• _Task requirements_
Nothing outside the range below should be printed. Output exactly the lines from the line with "payment method: American" to the line with "tax: 20% = 65.58 -> 20% = 58.25", both included.

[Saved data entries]
++++

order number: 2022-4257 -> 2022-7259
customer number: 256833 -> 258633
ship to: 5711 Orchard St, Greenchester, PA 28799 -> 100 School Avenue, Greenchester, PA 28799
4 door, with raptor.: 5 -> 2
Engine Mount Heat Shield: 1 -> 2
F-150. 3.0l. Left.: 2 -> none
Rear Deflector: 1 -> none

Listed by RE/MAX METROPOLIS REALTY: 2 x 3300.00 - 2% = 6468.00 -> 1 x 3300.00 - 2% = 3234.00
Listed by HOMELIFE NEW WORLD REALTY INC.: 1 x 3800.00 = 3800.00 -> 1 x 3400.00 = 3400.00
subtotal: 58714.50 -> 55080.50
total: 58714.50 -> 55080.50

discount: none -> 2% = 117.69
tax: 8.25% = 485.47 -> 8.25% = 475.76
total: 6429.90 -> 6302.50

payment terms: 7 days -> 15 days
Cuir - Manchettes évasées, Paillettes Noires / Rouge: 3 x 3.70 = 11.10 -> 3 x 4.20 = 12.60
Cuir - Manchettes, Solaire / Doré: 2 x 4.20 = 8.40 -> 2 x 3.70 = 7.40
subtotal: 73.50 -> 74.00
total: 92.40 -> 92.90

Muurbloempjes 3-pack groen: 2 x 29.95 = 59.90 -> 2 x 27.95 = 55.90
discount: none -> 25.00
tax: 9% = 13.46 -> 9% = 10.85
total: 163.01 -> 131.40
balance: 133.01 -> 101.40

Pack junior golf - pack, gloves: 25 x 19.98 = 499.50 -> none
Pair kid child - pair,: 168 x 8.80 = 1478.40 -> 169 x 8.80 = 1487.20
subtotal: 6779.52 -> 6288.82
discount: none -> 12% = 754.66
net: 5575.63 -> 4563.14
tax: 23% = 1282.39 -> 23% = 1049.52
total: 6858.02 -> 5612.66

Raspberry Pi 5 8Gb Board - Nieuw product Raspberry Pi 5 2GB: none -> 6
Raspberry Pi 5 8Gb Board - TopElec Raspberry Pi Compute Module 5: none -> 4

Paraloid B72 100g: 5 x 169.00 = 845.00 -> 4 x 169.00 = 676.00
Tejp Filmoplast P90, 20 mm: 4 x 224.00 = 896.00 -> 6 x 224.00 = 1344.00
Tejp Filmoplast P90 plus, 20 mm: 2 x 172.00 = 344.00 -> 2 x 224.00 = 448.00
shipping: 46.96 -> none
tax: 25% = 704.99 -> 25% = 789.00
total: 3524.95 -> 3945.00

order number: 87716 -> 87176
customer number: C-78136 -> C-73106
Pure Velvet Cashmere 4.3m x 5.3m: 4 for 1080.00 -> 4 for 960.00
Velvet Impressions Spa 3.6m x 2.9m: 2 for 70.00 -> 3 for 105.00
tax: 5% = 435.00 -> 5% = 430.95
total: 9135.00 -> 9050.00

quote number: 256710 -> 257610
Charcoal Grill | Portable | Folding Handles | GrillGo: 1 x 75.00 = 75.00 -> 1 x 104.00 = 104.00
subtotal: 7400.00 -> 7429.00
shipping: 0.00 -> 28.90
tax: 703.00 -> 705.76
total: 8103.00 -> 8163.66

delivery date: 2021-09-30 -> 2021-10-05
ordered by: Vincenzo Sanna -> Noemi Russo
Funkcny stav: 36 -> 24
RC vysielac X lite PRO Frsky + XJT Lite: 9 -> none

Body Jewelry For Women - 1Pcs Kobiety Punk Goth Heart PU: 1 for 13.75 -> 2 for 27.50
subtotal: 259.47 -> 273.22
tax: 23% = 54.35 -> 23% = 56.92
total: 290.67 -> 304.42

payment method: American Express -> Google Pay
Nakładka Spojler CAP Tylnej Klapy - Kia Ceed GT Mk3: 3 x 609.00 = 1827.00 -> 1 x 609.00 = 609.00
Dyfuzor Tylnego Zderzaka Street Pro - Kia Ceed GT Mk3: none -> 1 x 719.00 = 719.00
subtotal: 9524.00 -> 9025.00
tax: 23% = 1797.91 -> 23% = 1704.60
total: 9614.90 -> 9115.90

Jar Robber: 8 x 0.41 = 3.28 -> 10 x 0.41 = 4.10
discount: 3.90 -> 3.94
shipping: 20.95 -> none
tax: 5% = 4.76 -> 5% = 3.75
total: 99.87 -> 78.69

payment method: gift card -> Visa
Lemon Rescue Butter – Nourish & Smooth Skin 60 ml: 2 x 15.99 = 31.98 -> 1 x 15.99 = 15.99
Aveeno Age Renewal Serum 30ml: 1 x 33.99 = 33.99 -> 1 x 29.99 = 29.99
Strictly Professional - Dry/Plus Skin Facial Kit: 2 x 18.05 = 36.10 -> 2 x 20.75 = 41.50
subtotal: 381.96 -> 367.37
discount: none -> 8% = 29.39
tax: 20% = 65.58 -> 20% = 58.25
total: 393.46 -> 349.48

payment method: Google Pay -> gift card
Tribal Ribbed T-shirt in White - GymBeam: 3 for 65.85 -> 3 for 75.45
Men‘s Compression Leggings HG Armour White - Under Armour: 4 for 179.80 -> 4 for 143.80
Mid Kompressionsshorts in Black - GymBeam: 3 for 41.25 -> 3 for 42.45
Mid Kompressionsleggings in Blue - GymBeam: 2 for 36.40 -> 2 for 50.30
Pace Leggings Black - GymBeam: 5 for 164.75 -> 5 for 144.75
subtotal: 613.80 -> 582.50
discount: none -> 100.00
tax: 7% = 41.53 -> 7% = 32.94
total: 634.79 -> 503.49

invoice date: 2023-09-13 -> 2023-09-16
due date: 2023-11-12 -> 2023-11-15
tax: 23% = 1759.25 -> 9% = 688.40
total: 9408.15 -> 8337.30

++++

• _The answer_
payment method: American Express -> Google Pay
Nakładka Spojler CAP Tylnej Klapy - Kia Ceed GT Mk3: 3 x 609.00 = 1827.00 -> 1 x 609.00 = 609.00
Dyfuzor Tylnego Zderzaka Street Pro - Kia Ceed GT Mk3: none -> 1 x 719.00 = 719.00
subtotal: 9524.00 -> 9025.00
tax: 23% = 1797.91 -> 23% = 1704.60
total: 9614.90 -> 9115.90

Jar Robber: 8 x 0.41 = 3.28 -> 10 x 0.41 = 4.10
discount: 3.90 -> 3.94
shipping: 20.95 -> none
tax: 5% = 4.76 -> 5% = 3.75
total: 99.87 -> 78.69

payment method: gift card -> Visa
Lemon Rescue Butter – Nourish & Smooth Skin 60 ml: 2 x 15.99 = 31.98 -> 1 x 15.99 = 15.99
Aveeno Age Renewal Serum 30ml: 1 x 33.99 = 33.99 -> 1 x 29.99 = 29.99
Strictly Professional - Dry/Plus Skin Facial Kit: 2 x 18.05 = 36.10 -> 2 x 20.75 = 41.50
subtotal: 381.96 -> 367.37
discount: none -> 8% = 29.39
tax: 20% = 65.58 -> 20% = 58.25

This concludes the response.